The task
Find how many lines in the data below include the word "more", then write only that number.

[Stored items]
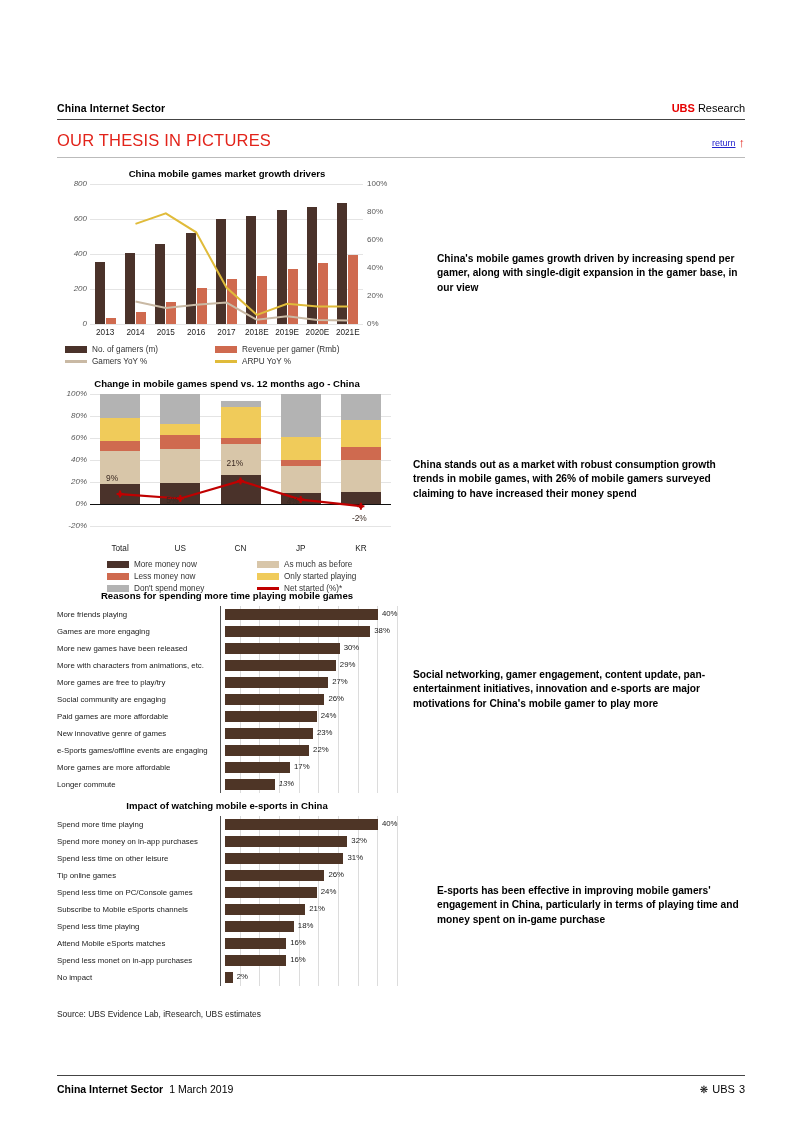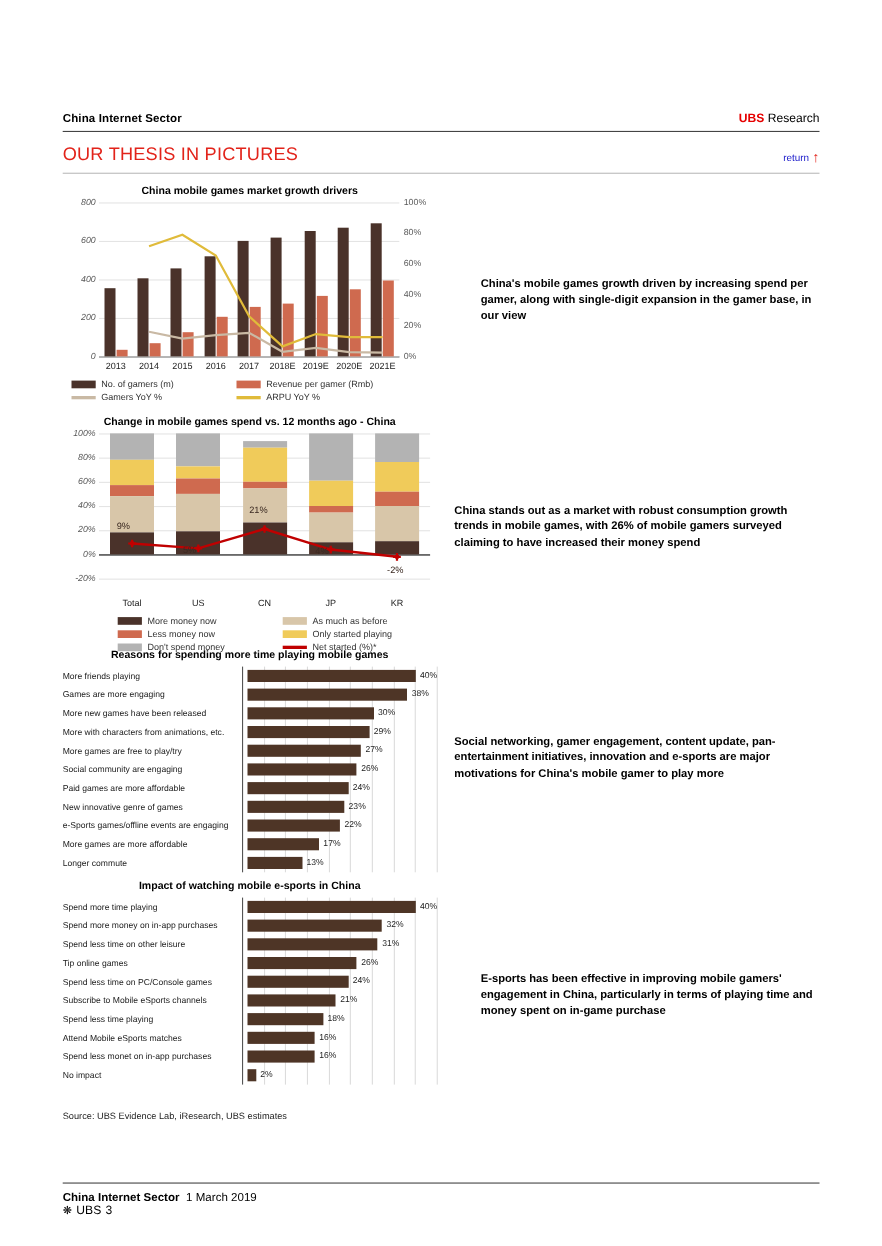--- a/index.html
+++ b/index.html
@@ -34,21 +34,21 @@
   }
   .sec-title {
     position: absolute; left: 57px; top: 131px;
     color: #e2231a; font-size: 16.5px; letter-spacing: .2px;
   }
   .return-wrap {
     position: absolute; right: 57px; top: 136px;
     display: flex; align-items: center; gap: 3px;
   }
   .return-link {
-    color: #2222cc; font-size: 9px; 
+    color: #2222cc; font-size: 9px; text-decoration: underline;
   }
   .arrow-up { color: #e2231a; font-size: 13px; line-height: 1; }
   .sec-rule {
     position: absolute; left: 57px; top: 157px; width: 688px;
     border-top: 1px solid #bbb;
   }
 
   
   .chart-block { position: absolute; }
   .chart-title {
@@ -130,21 +130,20 @@
 
   
   .ftr-rule {
     position: absolute; left: 57px; top: 1075px; width: 688px;
     border-top: 1px solid #444;
   }
   .ftr {
     position: absolute; left: 57px; top: 1083px; width: 688px;
     display: flex; justify-content: space-between; align-items: baseline;
     font-size: 10.5px;
-    flex-direction: column;
   }
   .ftr-left b { font-weight: bold; }
   .ftr-left span { font-weight: normal; margin-left: 6px; }
   .ftr-right { display: flex; align-items: baseline; gap: 4px; font-size: 11px; }
   .keys { font-size: 10px; }
 </style>
 </head>
 <body>
 
 <div class="page">
@@ -468,21 +467,21 @@
           <div class="hb-label">More games are more affordable</div>
           <div class="hb-track">
             <div class="hb-fill" style="width: 37.7778%; background: rgb(78, 53, 38);"></div>
             <div class="hb-val" style="left: calc(37.7778% + 4px);">17%</div>
           </div>
         </div>
         <div class="hb-row">
           <div class="hb-label">Longer commute</div>
           <div class="hb-track">
             <div class="hb-fill" style="width: 28.8889%; background: rgb(78, 53, 38);"></div>
-            <div class="hb-val" style="left: calc(28.8889% + 4px);">13%</div>
+            <div class="hb-val" style="left: calc(28.8889% + 4px); font-style: italic;">13%</div>
           </div>
         </div>
       </div>
   </div>
   <div class="side-note" style="left:413px; top:668px;">Social networking, gamer engagement, content update, pan-entertainment initiatives, innovation and e-sports are major motivations for China's mobile gamer to play more</div>
 
   <div class="chart-block c4">
     <div class="chart-title">Impact of watching mobile e-sports in China</div>
     <div class="hb" id="c4">
         <div class="hb-gridwrap">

Finished task
2